__Task statement__. Starting at the first line of the data and ending at the line with "shipping: 0.00 -> 55.50", copy each line exactly. Include both of those lines, but no pictures.

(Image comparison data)
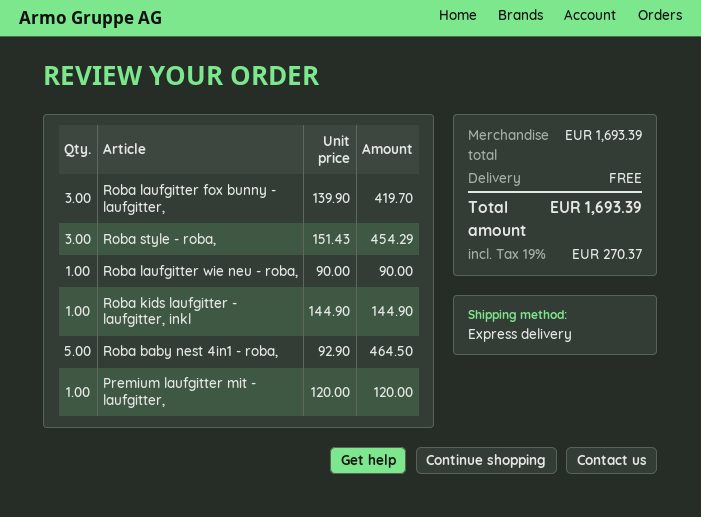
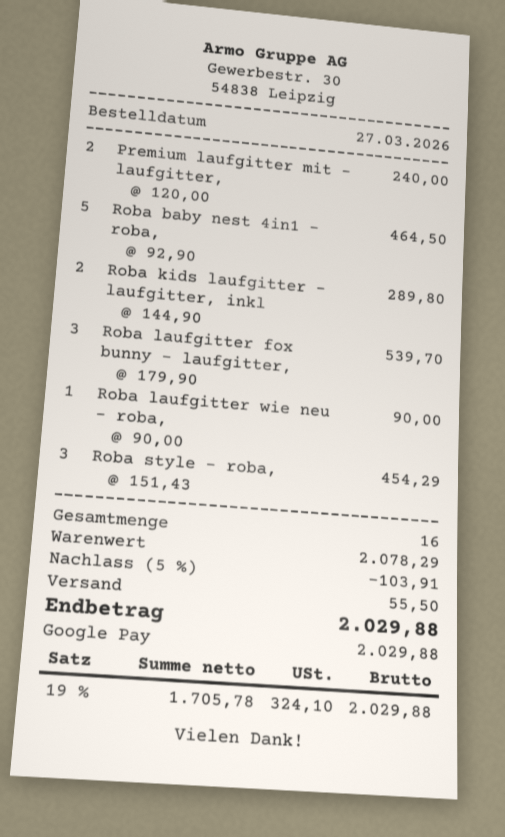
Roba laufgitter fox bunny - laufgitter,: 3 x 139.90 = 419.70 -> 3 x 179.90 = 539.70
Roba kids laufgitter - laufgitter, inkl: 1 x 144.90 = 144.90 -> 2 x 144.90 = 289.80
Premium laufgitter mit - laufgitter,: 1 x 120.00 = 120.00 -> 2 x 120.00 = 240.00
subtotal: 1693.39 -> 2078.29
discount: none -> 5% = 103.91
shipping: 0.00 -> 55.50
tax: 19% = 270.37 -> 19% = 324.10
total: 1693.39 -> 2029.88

__Response to the exercise__.
Roba laufgitter fox bunny - laufgitter,: 3 x 139.90 = 419.70 -> 3 x 179.90 = 539.70
Roba kids laufgitter - laufgitter, inkl: 1 x 144.90 = 144.90 -> 2 x 144.90 = 289.80
Premium laufgitter mit - laufgitter,: 1 x 120.00 = 120.00 -> 2 x 120.00 = 240.00
subtotal: 1693.39 -> 2078.29
discount: none -> 5% = 103.91
shipping: 0.00 -> 55.50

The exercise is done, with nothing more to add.